Johns Hopkins Consortium Gets $24M for Hepatitis B Cure

Johns Hopkins Medicine

The Johns Hopkins Medicine-led, multinational Hepatitis B and HIV Cure Consortium, colloquially known as the BICC, was recently established through the awarding of a five-year, $24 million grant from the National Institutes of Health's National Institute of Allergy and Infectious Diseases (NIAID).

The consortium ― comprised of research groups in Brazil, India, Senegal, Uganda and the United States — will use translational medicine ("translating" laboratory science into patient care applications, also known as "bench-to-bedside science") to seek a cure for hepatitis B, a lifelong, currently uncurable viral infection that can cause both acute or chronic disease, and in the latter state, put people at high risk of death from cirrhosis or liver cancer.

"Although hepatitis B can be prevented by a safe and effective vaccine given shortly after birth, it's still a major health problem worldwide, especially in areas such as the Western Pacific and Africa, where access to the birth-dose vaccine is more limited," says BICC leader Chloe Thio, M.D., professor of medicine and of molecular microbiology and immunology at the Johns Hopkins University School of Medicine. "The World Health Organization estimates that some 300 million people worldwide are already infected with hepatitis B virus [HBV], with more than a million new cases added each year ― strong evidence that the efforts of our consortium are greatly needed."

Thio says that in its first year, the major focus of the consortium is enrolling a multinational group of 450 people with HIV and chronic hepatitis B (designated as PWHHB) and 225 with just chronic hepatitis B (designated as CHB). This will be the population pool for participants in all of the consortium's research studies, as well as the sources for specimens such as blood, liver tissue, and peripheral blood mononuclear cells (primarily cells such as lymphocytes and monocytes that play important roles in immunity against diseases).

The consortium's effort toward finding a hepatitis B cure involves seven components supported by an administrative core. The components, and the team leaders from Johns Hopkins University School of Medicine and the Johns Hopkins Bloomberg School of Public Health, are:

  • Virology Core (team leader Chloe Thio, M.D.): Using state-of-the-art viral diagnostic tests, this team will work with the three consortium project teams (clinical, immunology and translational) to develop and characterize blood biomarkers for HBV replication and transcription (the processes by which HBV reproduces).
  • Shared Resources Core (team leader Sunil Solomon, M.B.B.S., M.P.H., Ph.D.): This team will create a human specimens repository (blood, liver tissue and peripheral blood mononuclear cells) for use by the three consortium project teams.
  • Multiomics Core (team leader Winston Timp, Ph.D.): Using advanced gene sequencing and proteomics — the extensive study of proteins functioning and interacting within an organism at a specific time — this team will expand knowledge and understanding of the mechanisms by which HBV operates, providing a foundation for evaluating how the virus responds to a host, and to potential cures and treatments.
  • Biostats/Data Core (team leader Bryan Lau, Ph.D.): This team will collect and analyze data from all seven consortium components.
  • Clinical Project (team leader David Thomas, M.D.): This team will work with the Virology Core team and the other projects teams to perform a detailed investigation of the dynamics of HBV replication and define the host response in the blood of persons living with HBV.
  • Immunology Project (team leader Justin Bailey, M.D., Ph.D.): This team will characterize the immune responses in blood and liver tissue to HBV infection during treatment.
  • Translational Project (team leader Ashwin Balagopal, M.D.): Using novel molecular techniques, this team will quantify HBV genomic material and immune responses to HBV in liver tissue during treatment.

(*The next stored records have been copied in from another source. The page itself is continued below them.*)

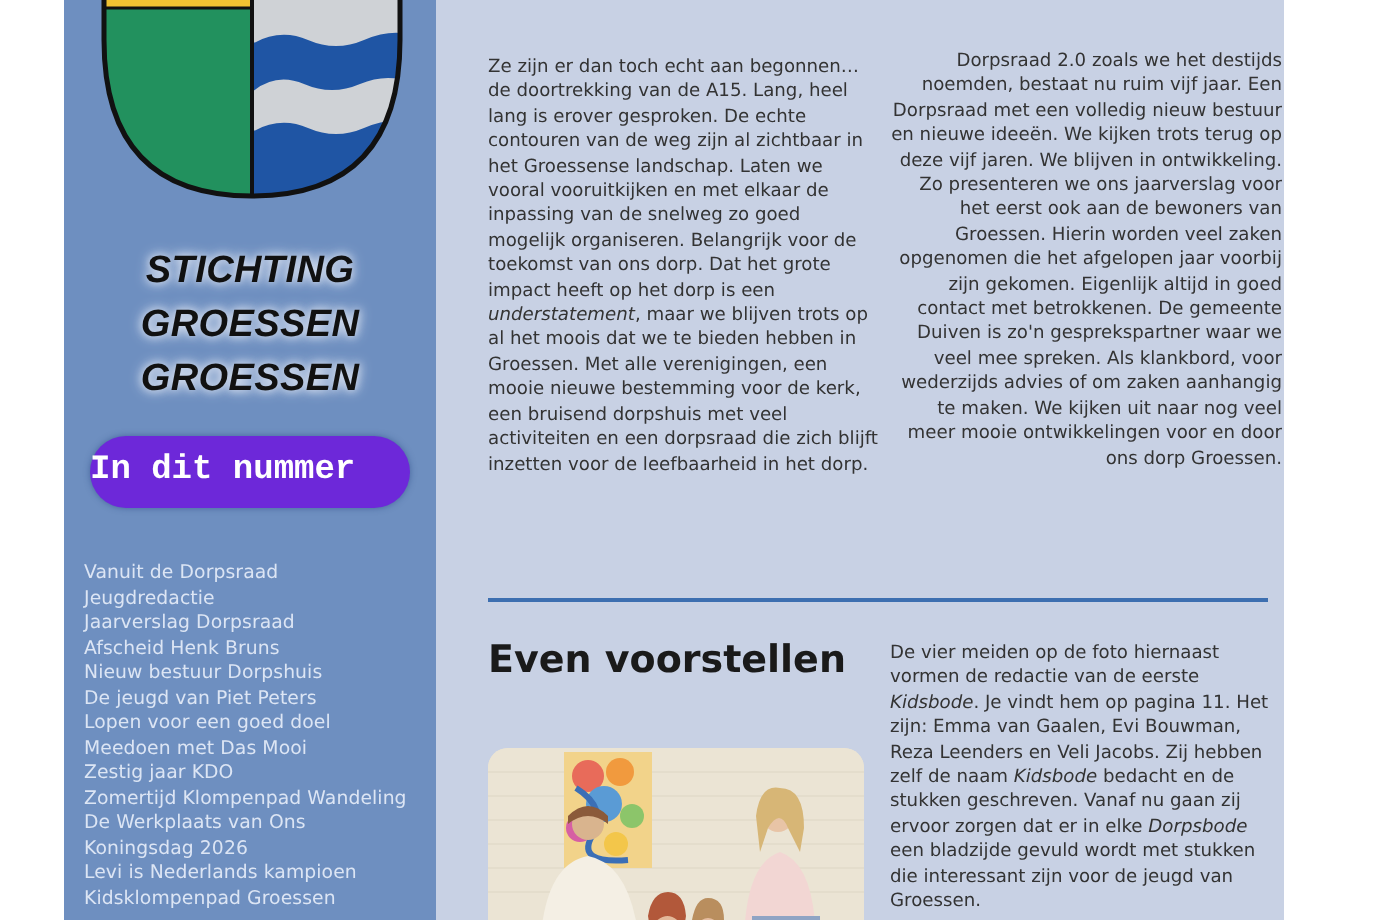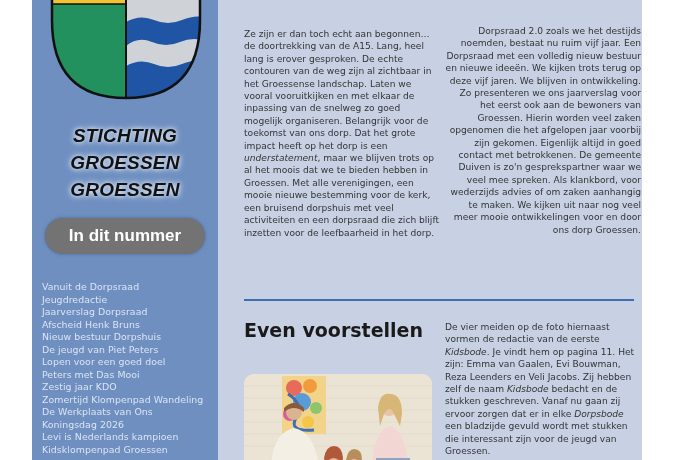--- a/index.html
+++ b/index.html
@@ -50,27 +50,26 @@
       letter-spacing: 0.2px;
     }
     .org-title span { display: block; }
     .issue-button {
       position: absolute;
       left: 13px;
       top: 218px;
       width: 160px;
       height: 36px;
       border-radius: 18px;
-      background: #737373;
+      background: #6d28d9;
       color: #ffffff;
-      font-family: Liberation Sans, sans-serif;
+      font-family: Liberation Mono, monospace;
       font-weight: bold;
       font-size: 17px;
       line-height: 36px;
-      text-align: center;
       box-shadow: 0 0 3px rgba(30, 60, 120, 0.5);
     }
     .toc {
       position: absolute;
       left: 10px;
       top: 281px;
       margin: 0;
       padding: 0;
       list-style: none;
     }
@@ -175,21 +174,21 @@
     <div class="issue-button">In dit nummer</div>
 
     <ul class="toc">
       <li>Vanuit de Dorpsraad</li>
       <li>Jeugdredactie</li>
       <li>Jaarverslag Dorpsraad</li>
       <li>Afscheid Henk Bruns</li>
       <li>Nieuw bestuur Dorpshuis</li>
       <li>De jeugd van Piet Peters</li>
       <li>Lopen voor een goed doel</li>
-      <li>Peters met Das Mooi</li>
+      <li>Meedoen met Das Mooi</li>
       <li>Zestig jaar KDO</li>
       <li>Zomertijd Klompenpad Wandeling</li>
       <li>De Werkplaats van Ons</li>
       <li>Koningsdag 2026</li>
       <li>Levi is Nederlands kampioen</li>
       <li>Kidsklompenpad Groessen</li>
     </ul>
   </aside>
 
   <main class="main">

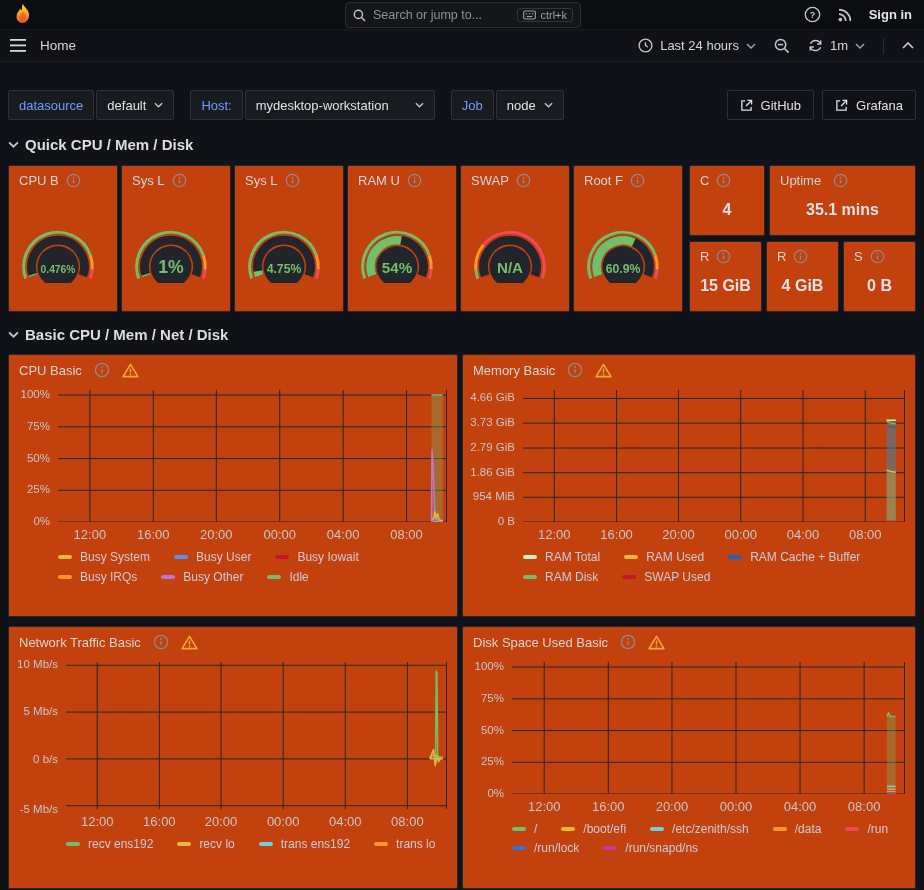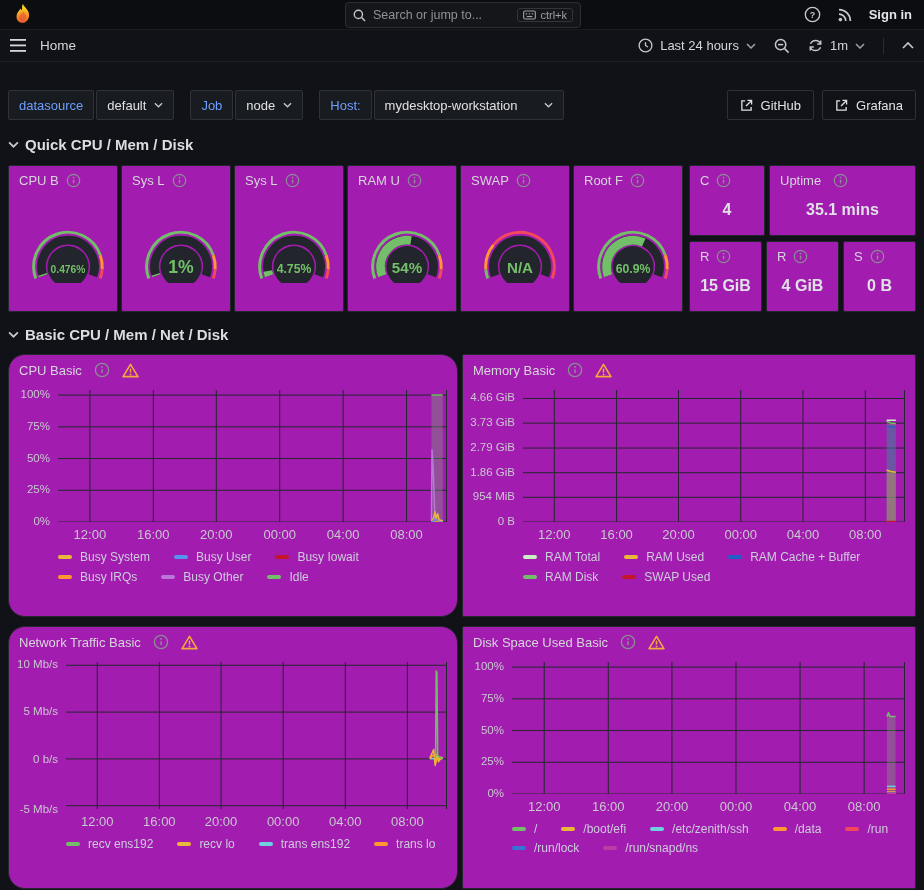--- a/index.html
+++ b/index.html
@@ -41,42 +41,42 @@
   .linkbtn { height:30px; border:1px solid #2E3036; border-radius:2px; background:transparent;
     display:flex; align-items:center; gap:8px; padding:0 12px; font-size:13px; color:#E0E1E5; cursor:pointer; }
 
   
   .section-header { display:flex; align-items:center; gap:6px; cursor:pointer; }
   .section-header .st { font-size:15px; font-weight:700; color:#DCDDE1; }
   .sec-quick { margin-top:16px; }
   .sec-basic { margin-top:14px; }
 
   
-  .panel { background:#a21caf; border:1px solid #25272E; border-radius:2px; }
+  .panel { background:#c2410c; border:1px solid #25272E; border-radius:2px; }
   .p-head { display:flex; align-items:center; gap:12px; padding:7px 8px 4px 10px; min-height:26px; }
   .p-title { font-size:13px; font-weight:500; color:#D5D6DA; white-space:nowrap; overflow:hidden; cursor:pointer; }
 
   
   .gauges-row { margin-top:12px; display:flex; gap:3px; height:147px; }
   .gauge-panel { flex:0 0 110px; display:flex; flex-direction:column; overflow:hidden; }
   .gauge-panel .p-head { gap:7px; }
-  .gauge-holder { flex:1; display:flex; align-items:center; justify-content:flex-end; padding-bottom:4px; }
+  .gauge-holder { flex:1; display:flex; align-items:center; justify-content:flex-start; padding-bottom:4px; }
   .stat-cluster { flex:1; margin-left:3px; display:grid; grid-template-rows:71px 71px; gap:5px; }
   .stat-row1 { display:grid; grid-template-columns:76px 1fr; gap:4px; }
   .stat-row2 { display:grid; grid-template-columns:1fr 1fr 1fr; gap:4px; }
   .stat-panel { display:flex; flex-direction:column; overflow:hidden; }
   .stat-value { flex:1; display:flex; align-items:center; justify-content:center;
     font-size:16px; font-weight:600; color:#E0E1E6; padding-bottom:8px; }
 
   
   .charts-row { display:flex; gap:4px; }
   .charts-row.r1 { margin-top:11px; }
   .charts-row.r2 { margin-top:9px; }
   .chart-panel { height:263px; overflow:hidden; }
-  .chart-panel.left { flex:0 0 450px;border-radius:17px; }
+  .chart-panel.left { flex:0 0 450px; }
   .chart-panel.right { flex:1; }
   .chart-box { padding:8px 10px 0 2px; }
   .chart-row { display:flex; }
   .yaxis { width:47px; position:relative; flex:0 0 47px; }
   .ytick { position:absolute; right:8px; font-size:11.5px; color:#C7C8CD; white-space:nowrap; }
   .plot { flex:1; position:relative; height:132px; }
   .plot.tall { height:147px; }
   .xaxis { margin-left:47px; position:relative; height:20px; }
   .xtick { position:absolute; top:5px; transform:translateX(-50%); font-size:13px; color:#C7C8CD; }
   .legend { margin:8px 0 0 47px; display:flex; flex-direction:column; gap:6px; }
@@ -192,32 +192,32 @@
     <div class="chipgrp">
       <span class="chip lab">datasource</span>
       <span class="chip val">
         <span>default</span>
         <svg width="9" height="6" viewBox="0 0 10 6">
             <path d="M1 1 L5 5 L9 1" fill="none" stroke="#C7C8CD" stroke-width="1.5"></path>
           </svg>
       </span>
     </div>
     <div class="chipgrp">
-      <span class="chip lab">Job</span>
-      <span class="chip val">
-        <span>node</span>
+      <span class="chip lab">Host:</span>
+      <span class="chip val" style="min-width:190px; justify-content:space-between;">
+        <span>mydesktop-workstation</span>
         <svg width="9" height="6" viewBox="0 0 10 6">
             <path d="M1 1 L5 5 L9 1" fill="none" stroke="#C7C8CD" stroke-width="1.5"></path>
           </svg>
       </span>
     </div>
     <div class="chipgrp">
-      <span class="chip lab">Host:</span>
-      <span class="chip val" style="min-width:190px; justify-content:space-between;">
-        <span>mydesktop-workstation</span>
+      <span class="chip lab">Job</span>
+      <span class="chip val">
+        <span>node</span>
         <svg width="9" height="6" viewBox="0 0 10 6">
             <path d="M1 1 L5 5 L9 1" fill="none" stroke="#C7C8CD" stroke-width="1.5"></path>
           </svg>
       </span>
     </div>
     <div class="filters-right">
       <button class="linkbtn">
         <svg width="13" height="13" viewBox="0 0 14 14">
           <path d="M5.5 2 H2 V12 H12 V8.5" fill="none" stroke="#E0E1E5" stroke-width="1.4"></path>
           <path d="M8 1.5 H12.5 V6" fill="none" stroke="#E0E1E5" stroke-width="1.4"></path>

"Once the first aim of the consortium — building the cohort [enrolling the study participants] and establishing the HBV clinical and specimen repository — is completed, the second aim will be to begin studying these specimens to advance an HBV cure," says Thio. "Such studies also involve building research capacity at each of the collaborating centers and training early-stage investigators, providing a pipeline of researchers focused on finding an HBV cure."

The third aim of the consortium, Thio says, will be to study and characterize HBV persistence within the liver using novel techniques that will enhance and accelerate the understanding of how HBV reproduces, infects the cells of its host, and integrates part of its genetic instructions into the host cell's genome.

"Finally, the fourth aim of our consortium will be to use the data from all of the projects to characterize the virological and immunological dynamics of HBV infection during treatment," says Thio. "The focus will be on identifying people with good control during treatment by looking at blood levels of hepatitis B surface antigen [known as HBsAg], a protein on the surface of the HBV used to diagnose active infections and monitor response to therapy."

Thio says that using virological biomarkers, including those developed and tested in the Virology Core, the researchers will look for HBsAg loss or decline — a marker of good control — during treatment to create a multiscale mechanistic model of controlling HBV.